ACTIVITY:
Could you copy out every line of the data where the word "Dell" occurs?
┌──
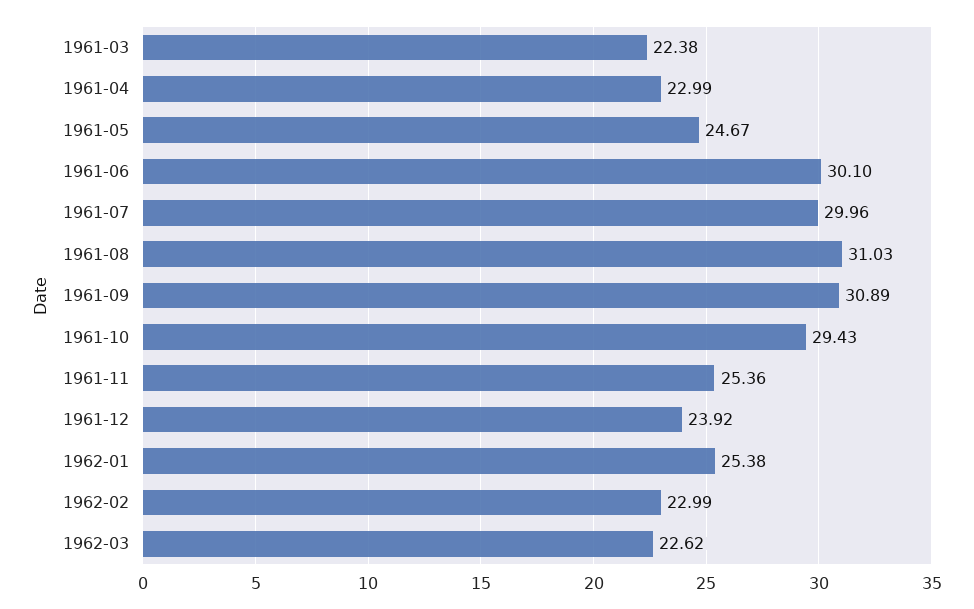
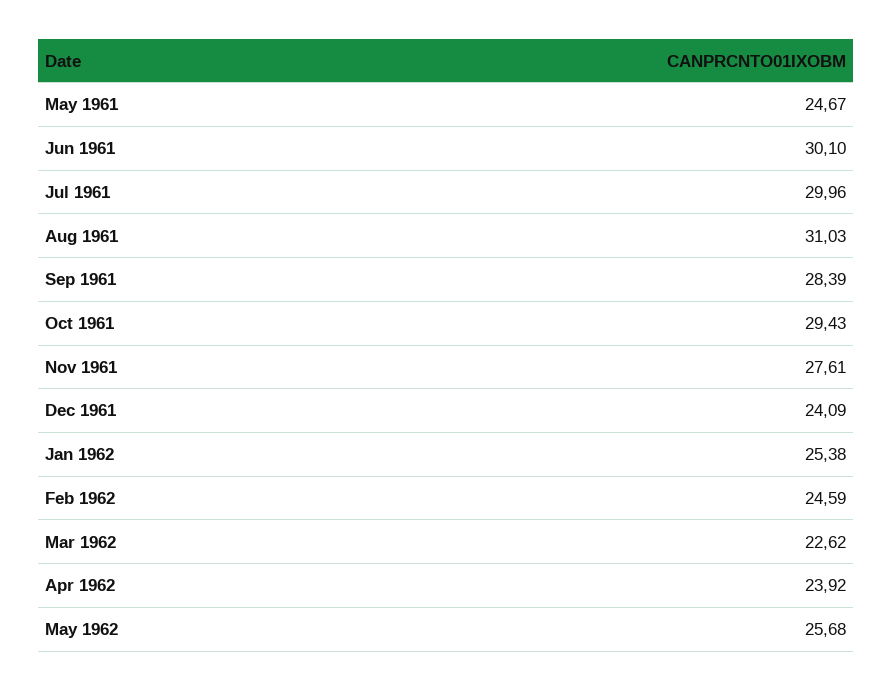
1961-03: 22.38 -> none
1961-04: 22.99 -> none
1961-09: 30.89 -> 28.39
1961-11: 25.36 -> 27.61
1961-12: 23.92 -> 24.09
1962-02: 22.99 -> 24.59
Apr 1962: none -> 23.92
May 1962: none -> 25.68

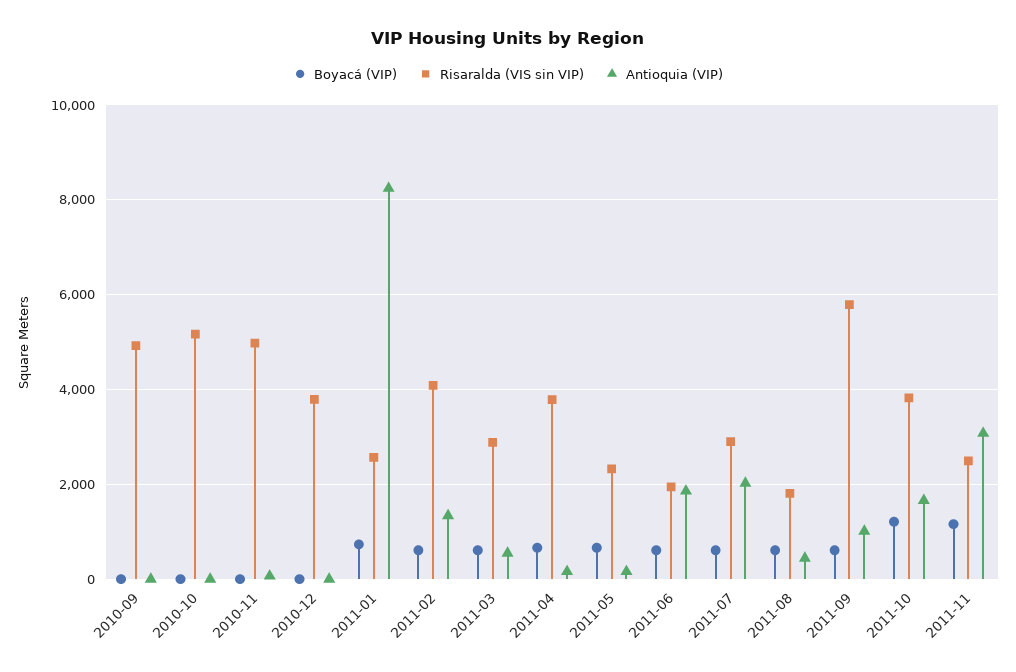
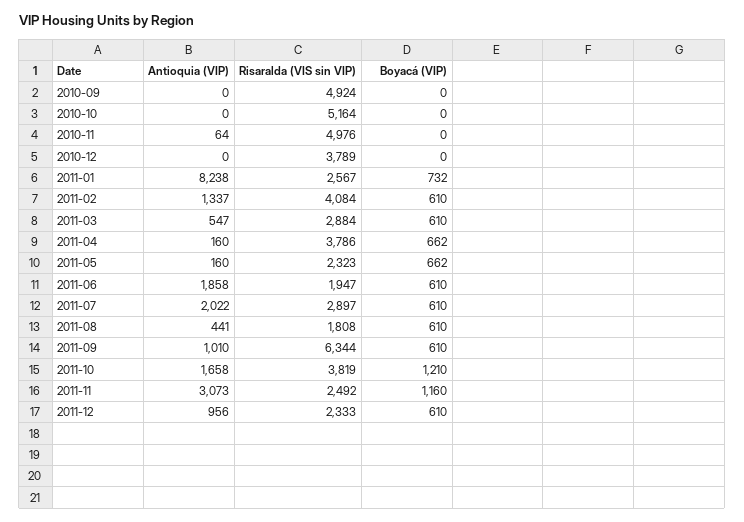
Risaralda (VIS sin VIP), 2011-09: 5800 -> 6344
Antioquia (VIP), 2011-12: none -> 956
Risaralda (VIS sin VIP), 2011-12: none -> 2333
Boyacá (VIP), 2011-12: none -> 610

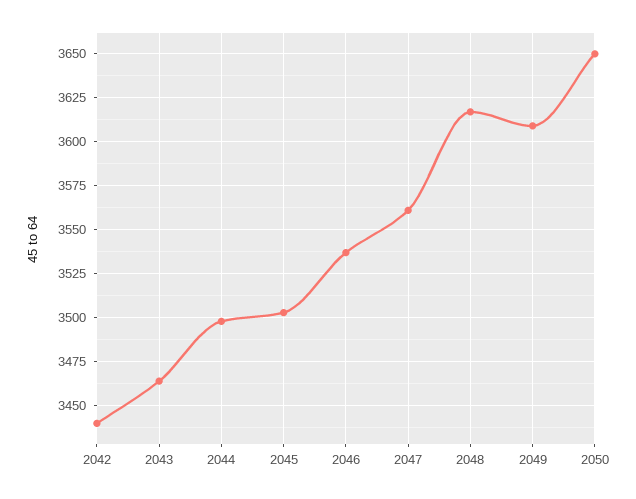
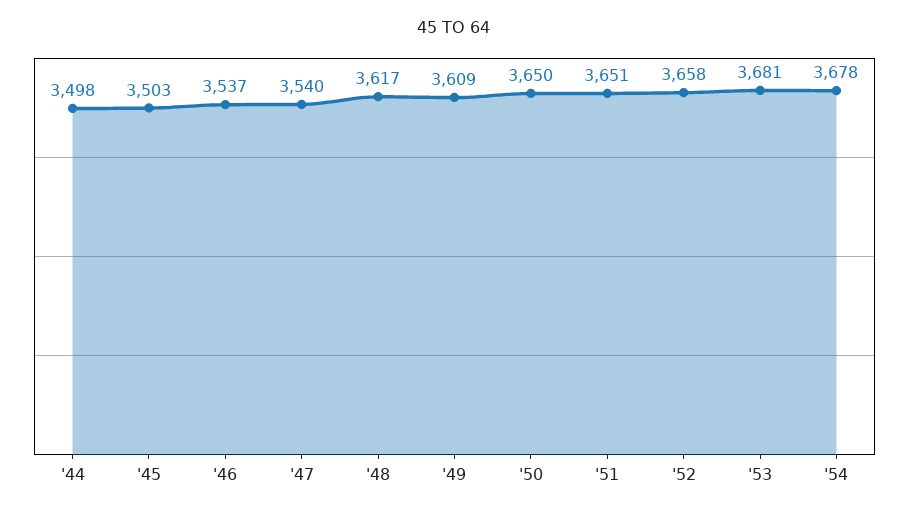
2042: 3440 -> none
2043: 3465 -> none
2047: 3560 -> 3540
'51: none -> 3651
'52: none -> 3658
'53: none -> 3681
'54: none -> 3678

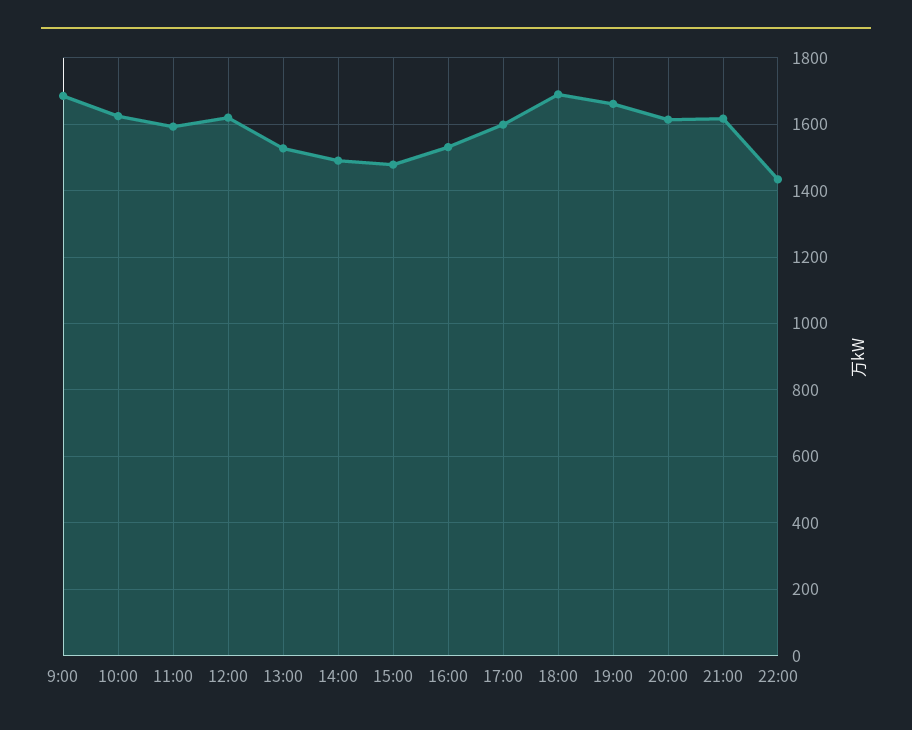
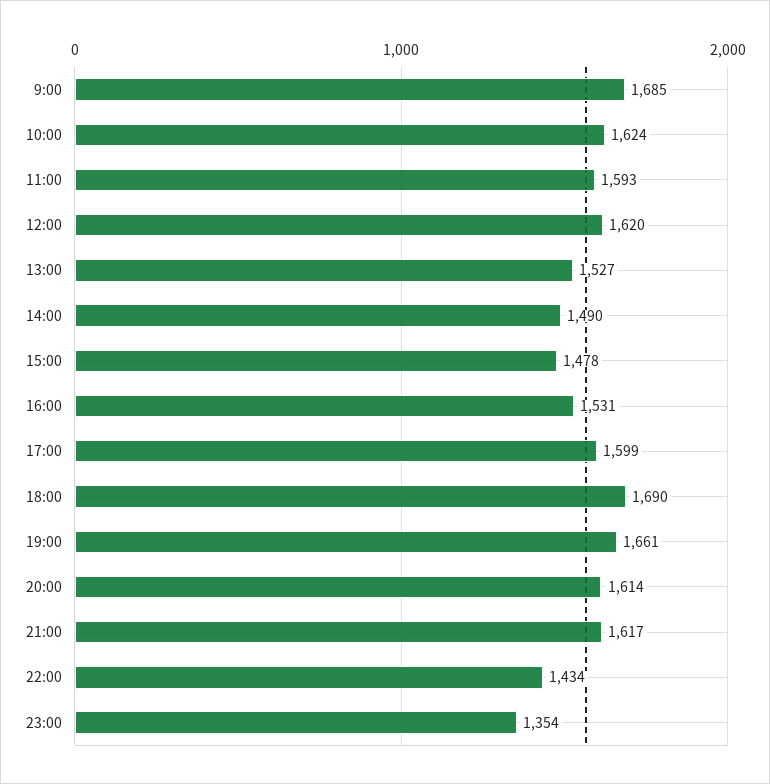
23:00: none -> 1354

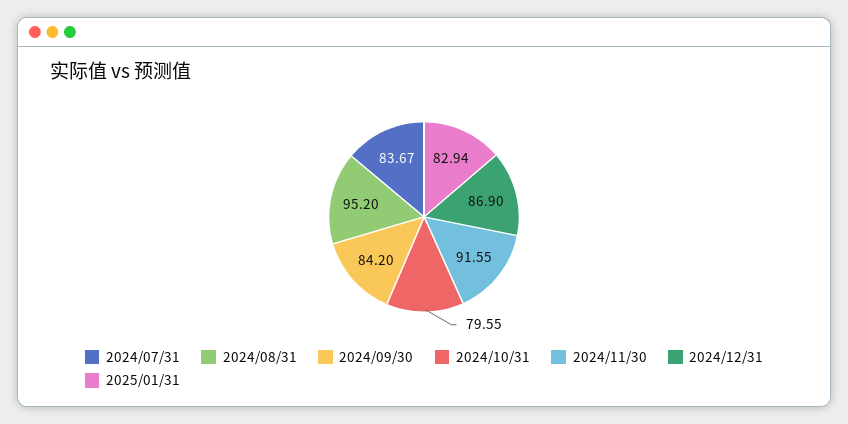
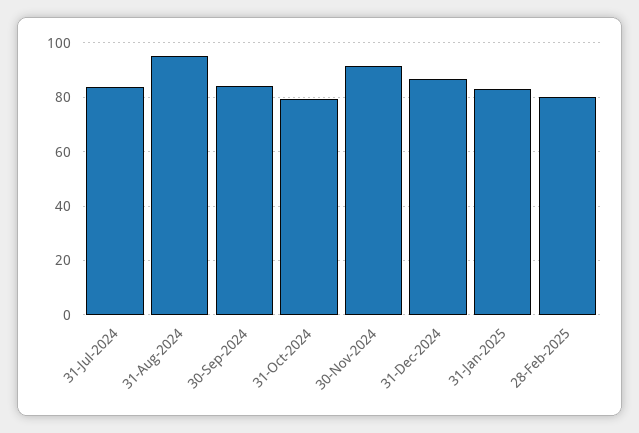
28-Feb-2025: none -> 80

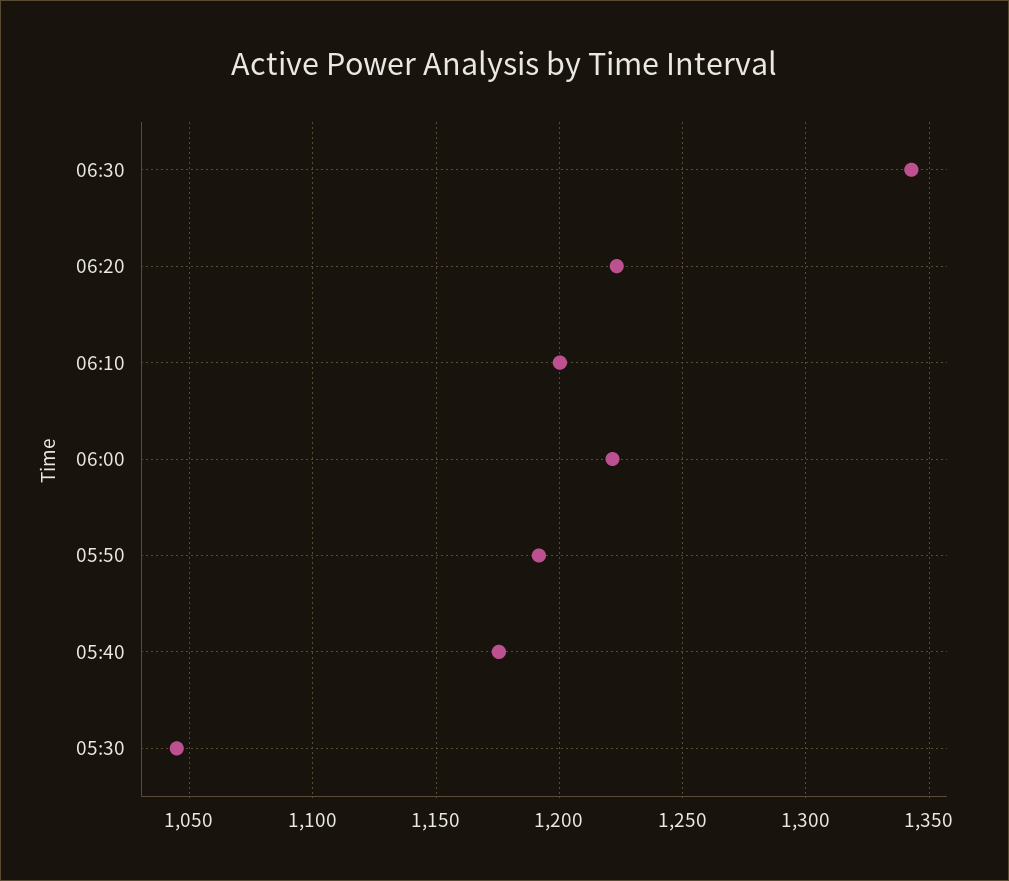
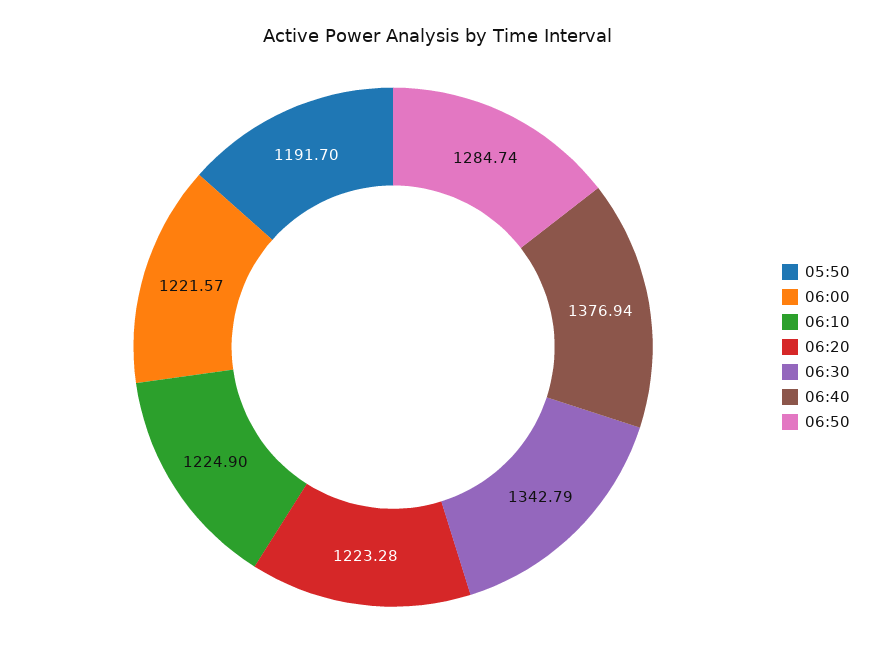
06:10: 1200 -> 1224.9
05:40: 1175 -> none
05:30: 1045 -> none
06:40: none -> 1376.94
06:50: none -> 1284.74

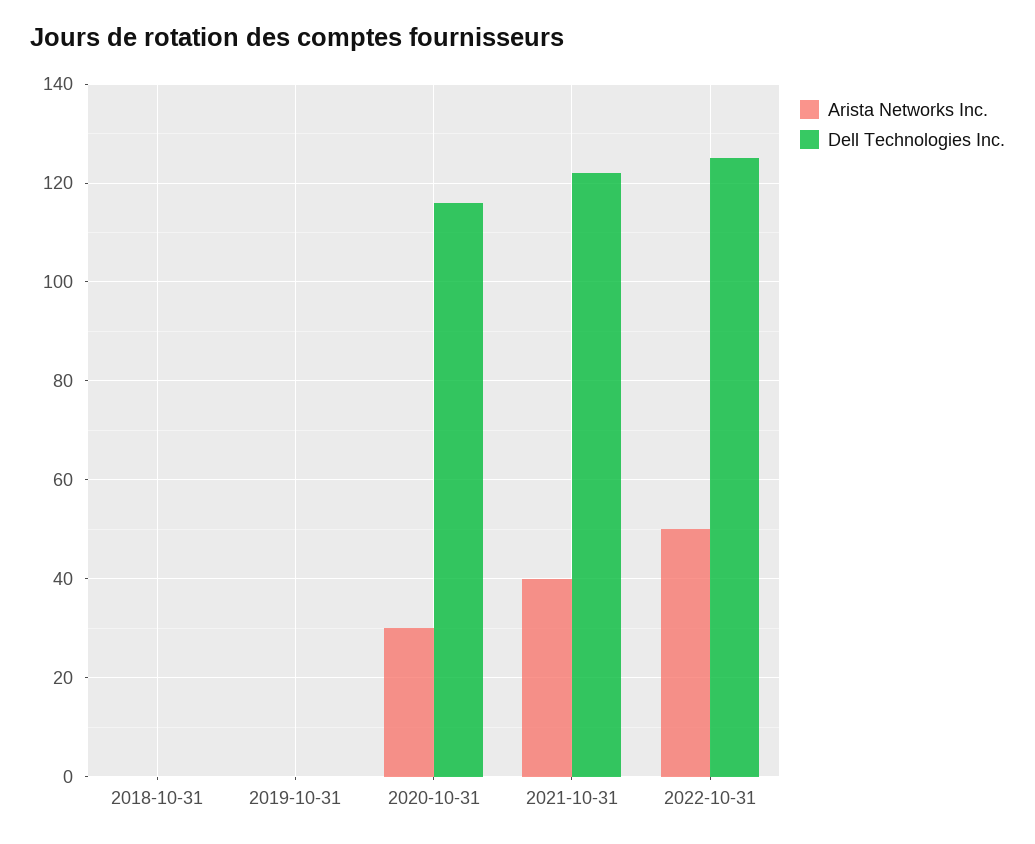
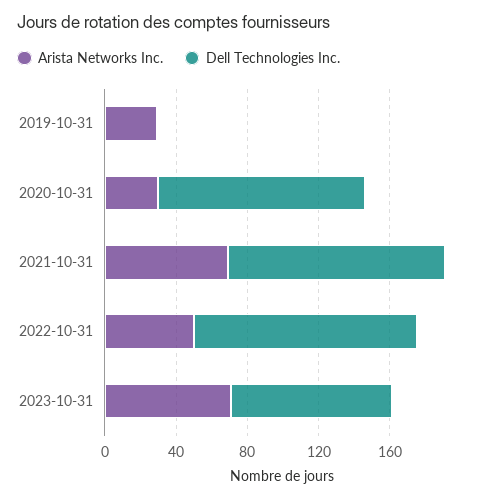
Arista Networks Inc., 2018-10-31: 0 -> none
Dell Technologies Inc., 2018-10-31: 0 -> none
Arista Networks Inc., 2019-10-31: 0 -> 30
Arista Networks Inc., 2021-10-31: 40 -> 70
Arista Networks Inc., 2023-10-31: none -> 70
Dell Technologies Inc., 2023-10-31: none -> 90

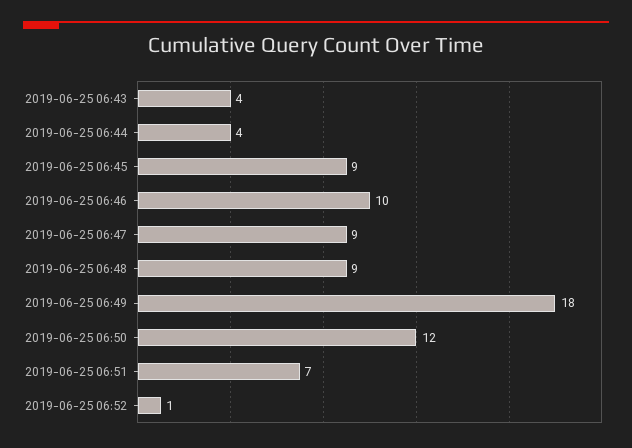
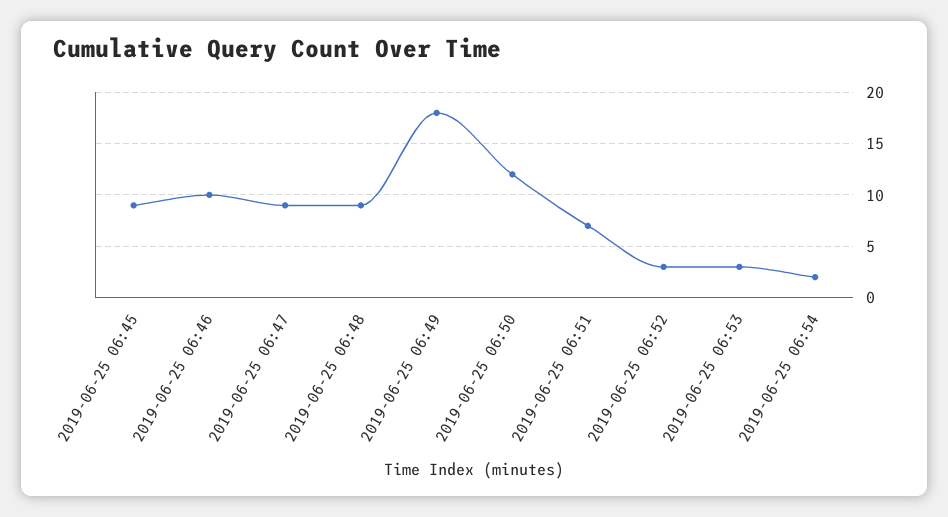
2019-06-25 06:43: 4 -> none
2019-06-25 06:44: 4 -> none
2019-06-25 06:52: 1 -> 3
2019-06-25 06:53: none -> 3
2019-06-25 06:54: none -> 2

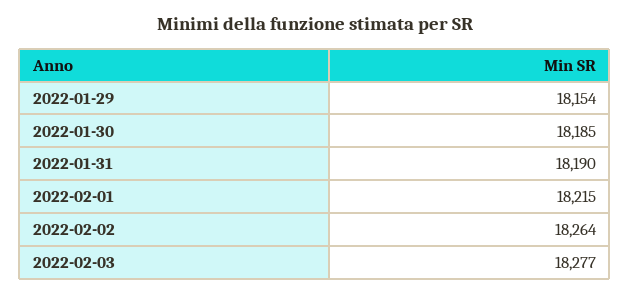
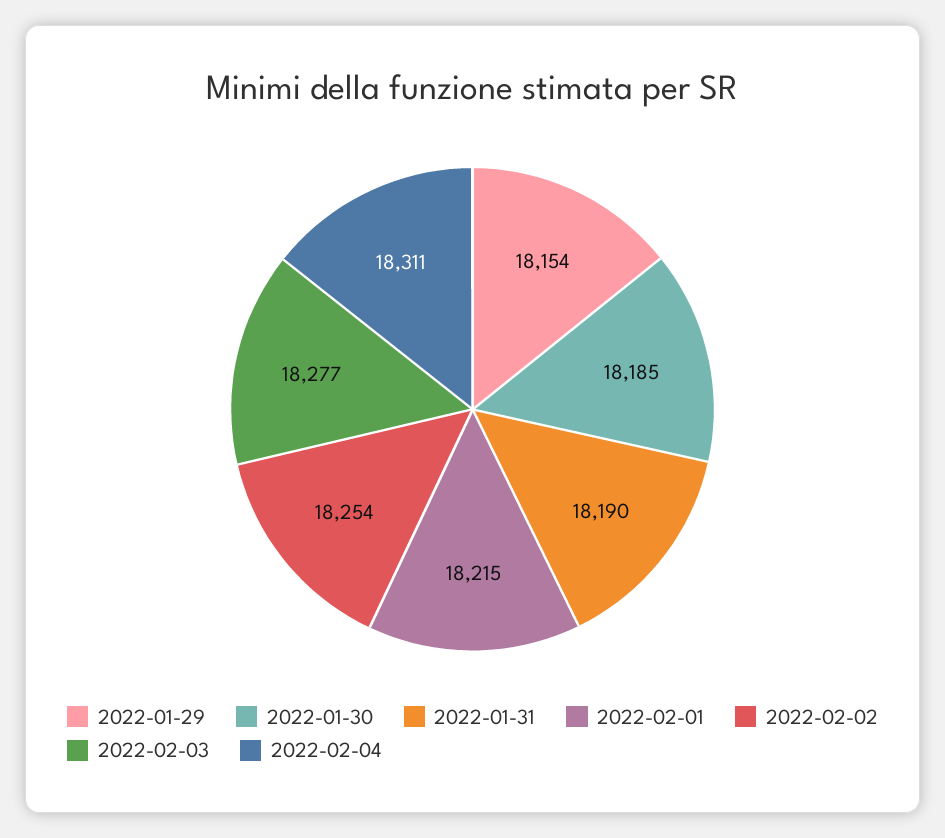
2022-02-02: 18264 -> 18254
2022-02-04: none -> 18311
└──
SOLUTION FOR THIS TASK:
Dell Technologies Inc., 2018-10-31: 0 -> none
Dell Technologies Inc., 2023-10-31: none -> 90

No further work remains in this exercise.